PROBLEM DETAILS -
Repeat the records below exactly, from the first line through the line containing "Le Bent Light", and leave out any pictures.

INPUT RECORDS -
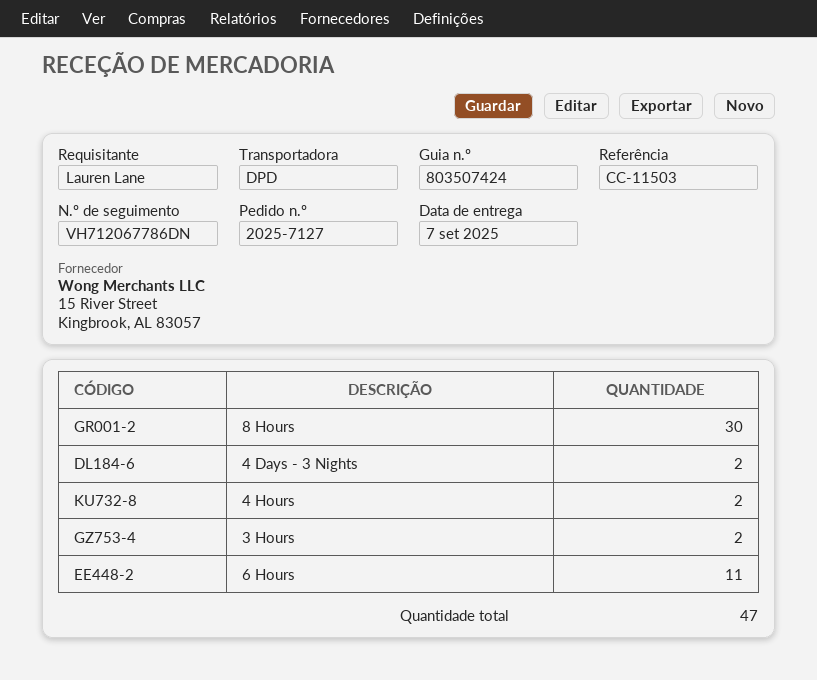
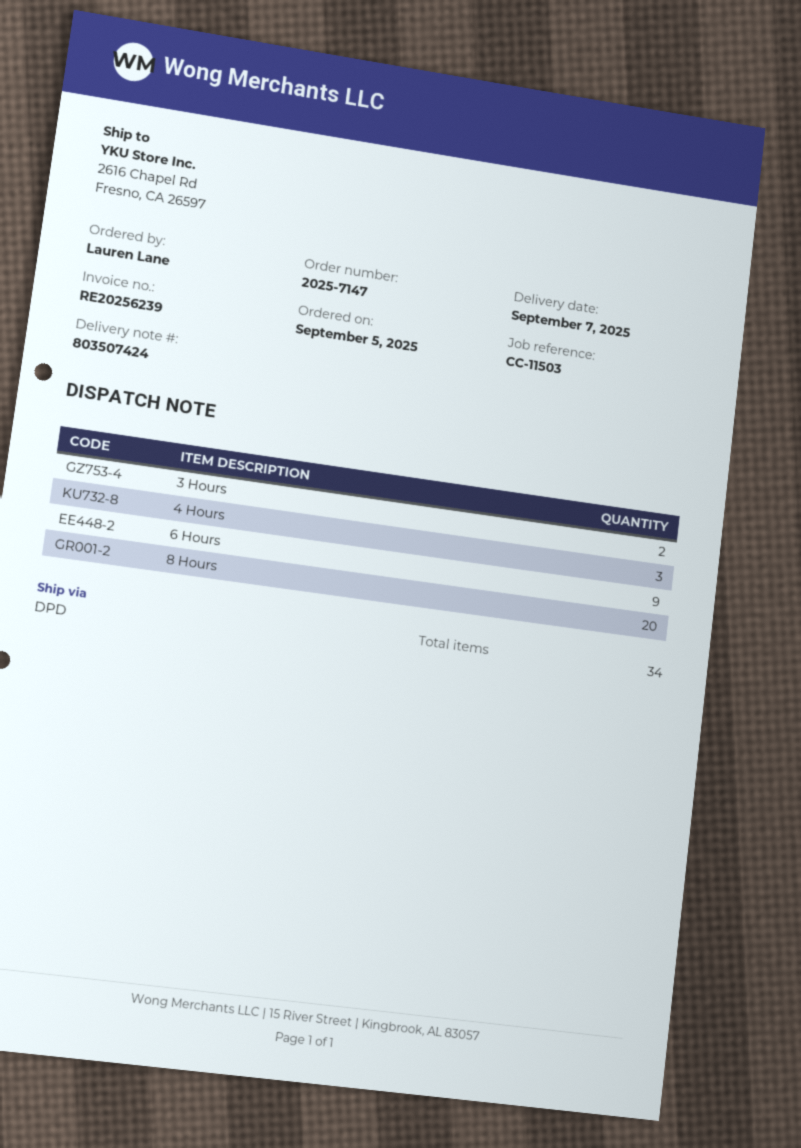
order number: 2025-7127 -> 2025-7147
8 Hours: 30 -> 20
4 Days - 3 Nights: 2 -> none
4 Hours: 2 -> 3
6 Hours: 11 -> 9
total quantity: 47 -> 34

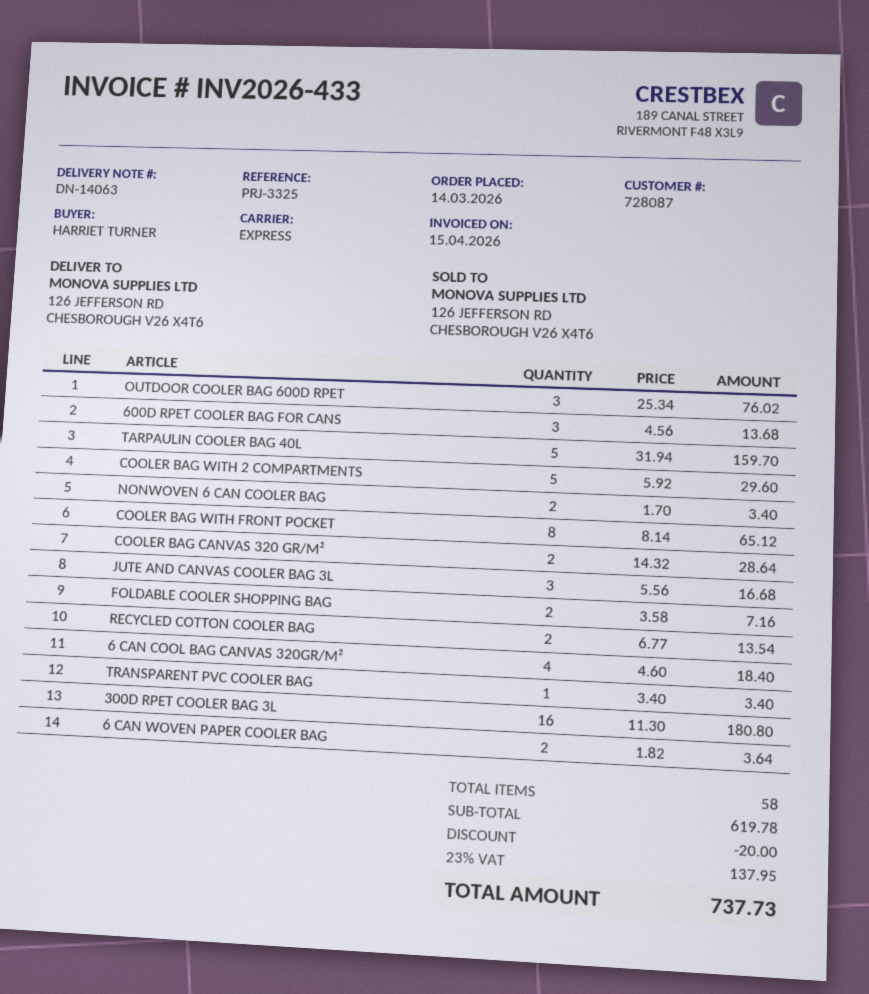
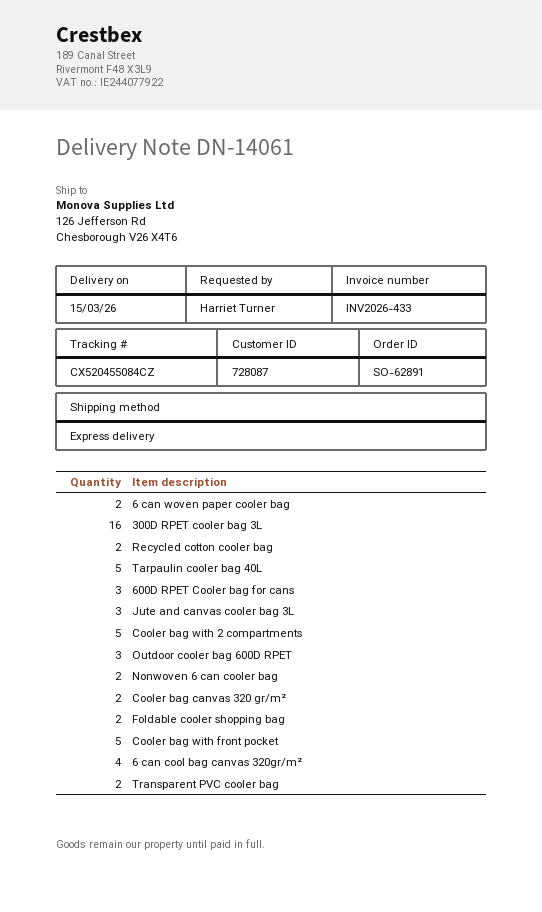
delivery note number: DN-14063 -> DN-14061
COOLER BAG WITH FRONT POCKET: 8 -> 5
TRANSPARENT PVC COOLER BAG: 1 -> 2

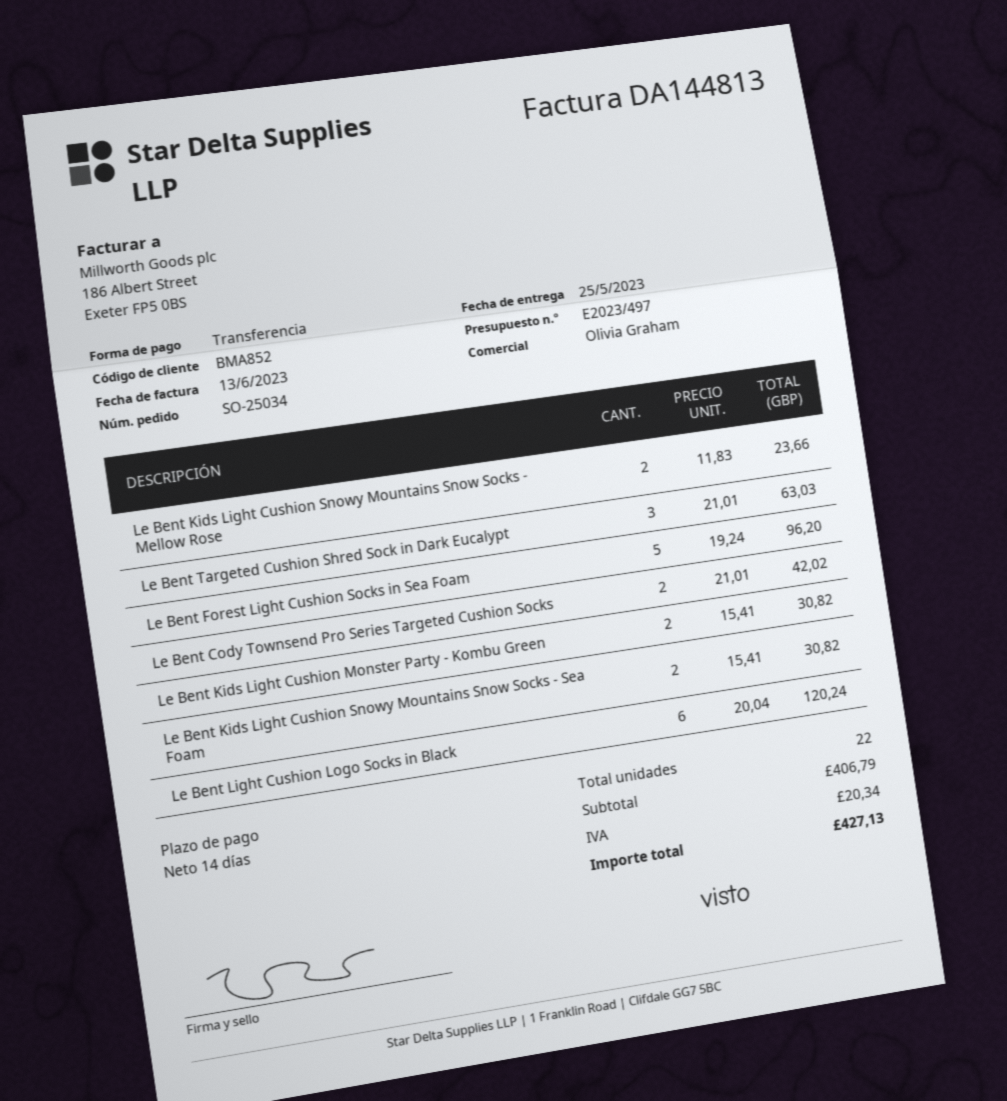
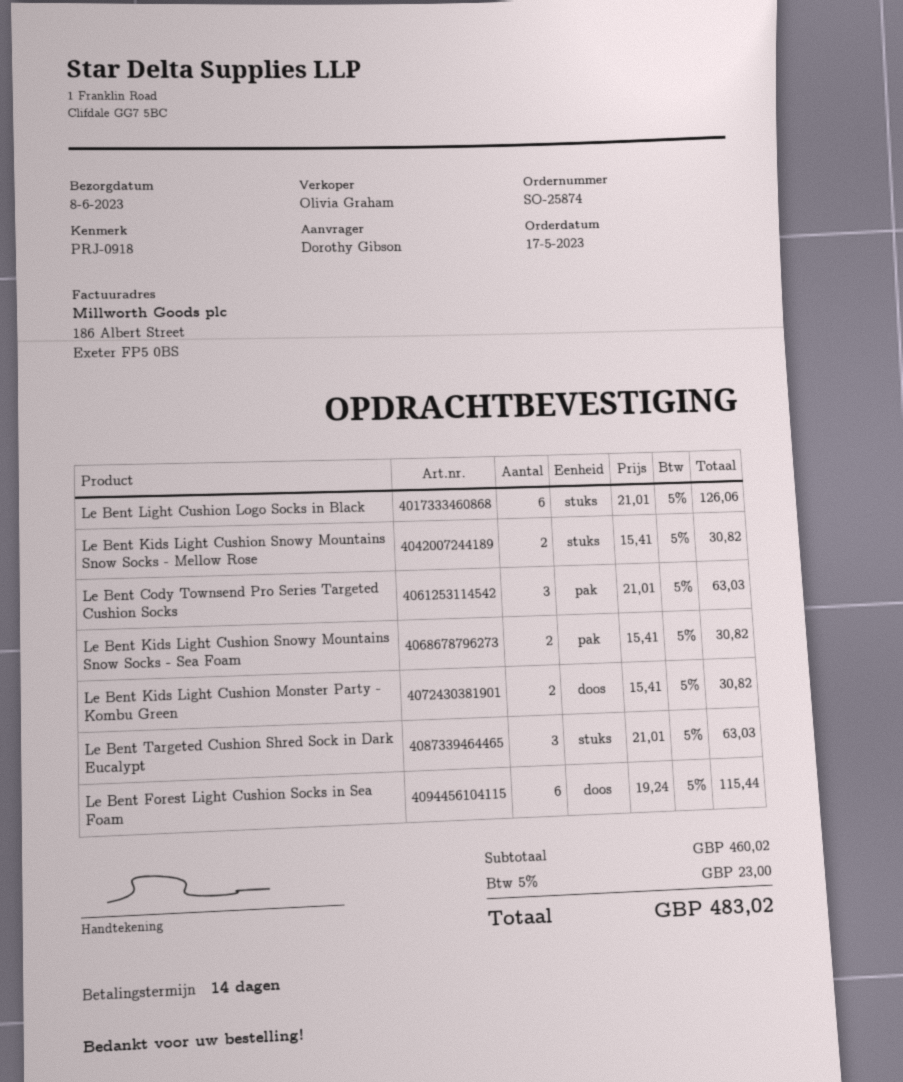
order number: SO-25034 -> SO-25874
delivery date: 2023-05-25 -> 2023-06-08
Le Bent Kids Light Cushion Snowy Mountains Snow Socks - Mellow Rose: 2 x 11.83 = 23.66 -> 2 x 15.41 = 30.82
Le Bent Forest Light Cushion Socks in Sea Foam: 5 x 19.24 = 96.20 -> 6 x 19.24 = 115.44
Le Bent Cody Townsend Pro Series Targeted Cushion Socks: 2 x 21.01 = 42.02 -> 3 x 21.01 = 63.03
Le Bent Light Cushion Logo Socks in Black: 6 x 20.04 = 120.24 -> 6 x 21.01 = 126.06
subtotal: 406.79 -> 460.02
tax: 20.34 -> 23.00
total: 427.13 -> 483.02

RESPONSE BOX -
order number: 2025-7127 -> 2025-7147
8 Hours: 30 -> 20
4 Days - 3 Nights: 2 -> none
4 Hours: 2 -> 3
6 Hours: 11 -> 9
total quantity: 47 -> 34

delivery note number: DN-14063 -> DN-14061
COOLER BAG WITH FRONT POCKET: 8 -> 5
TRANSPARENT PVC COOLER BAG: 1 -> 2

order number: SO-25034 -> SO-25874
delivery date: 2023-05-25 -> 2023-06-08
Le Bent Kids Light Cushion Snowy Mountains Snow Socks - Mellow Rose: 2 x 11.83 = 23.66 -> 2 x 15.41 = 30.82
Le Bent Forest Light Cushion Socks in Sea Foam: 5 x 19.24 = 96.20 -> 6 x 19.24 = 115.44
Le Bent Cody Townsend Pro Series Targeted Cushion Socks: 2 x 21.01 = 42.02 -> 3 x 21.01 = 63.03
Le Bent Light Cushion Logo Socks in Black: 6 x 20.04 = 120.24 -> 6 x 21.01 = 126.06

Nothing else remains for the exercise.